To install locally, you will need to first install MuJoCo. Set LD_LIBRARY_PATH
to point to both the MuJoCo binaries (/$HOME/.mujoco/mujoco200/bin
) as well as the gpu drivers (something like /usr/lib/nvidia-390
, you can find your version by running nvidia-smi
).
Clone this repo and construct a virtual environment via pipenv install -r requirements.txt
. Then activate the virtual environment with pipenv shell
.
The implementation of SRMRL is placed in garage/torch/algos/srmrl.py
. Add the garage
package into your python path with export PYTHONPATH=.:$PYTHONPATH
in SRMRL directory.
To run the experiments, you can use the scripts in script
folder with
./script/[filename]
The script assumes you are in the SRMRL
directory. Or you can run other tasks using
python example/[filename].py --env_name=[env_name]

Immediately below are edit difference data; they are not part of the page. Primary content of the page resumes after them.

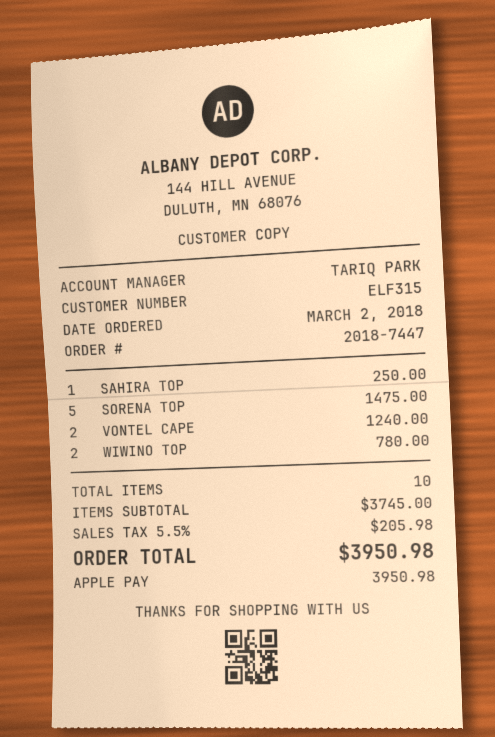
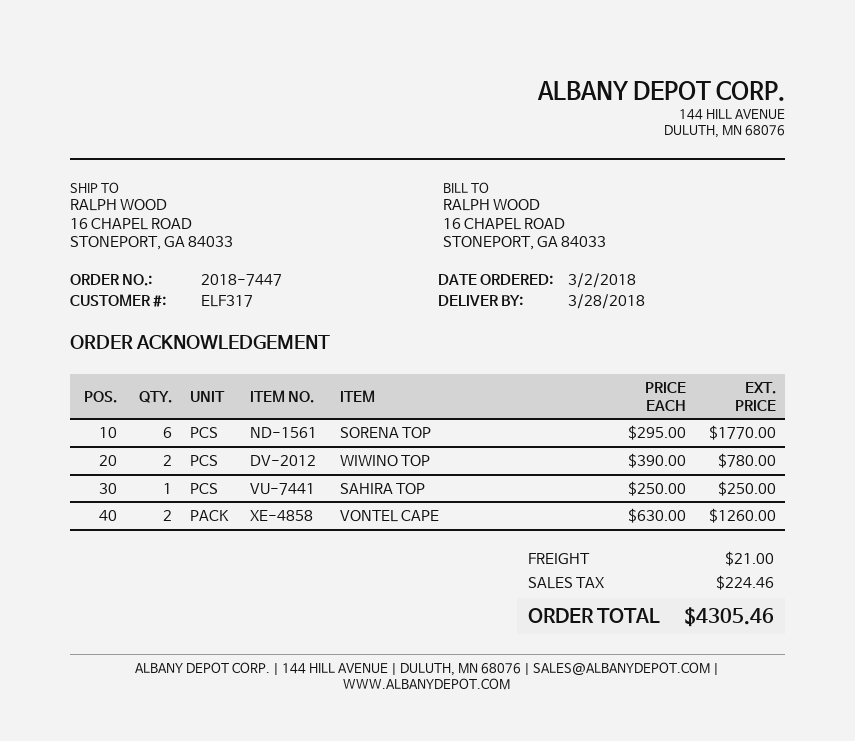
customer number: ELF315 -> ELF317
SORENA TOP: 5 for 1475.00 -> 6 for 1770.00
VONTEL CAPE: 2 for 1240.00 -> 2 for 1260.00
shipping: none -> 21.00
tax: 205.98 -> 224.46
total: 3950.98 -> 4305.46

The output files including log file and model parameters will be placed in ./data/local/experiment/[EXP_NAME]
.
The output log file can be visualized with tensorboard.
The file progress.csv
contains statistics logged over the course of training.
We recommend viskit
for visualizing learning curves: https://github.com/vitchyr/viskit.
After training, use sim_policy.py
to visualize the learned policy:
python sim_policy.py --model_dir=[output_dir]
This script generate images and gif file of trajectories.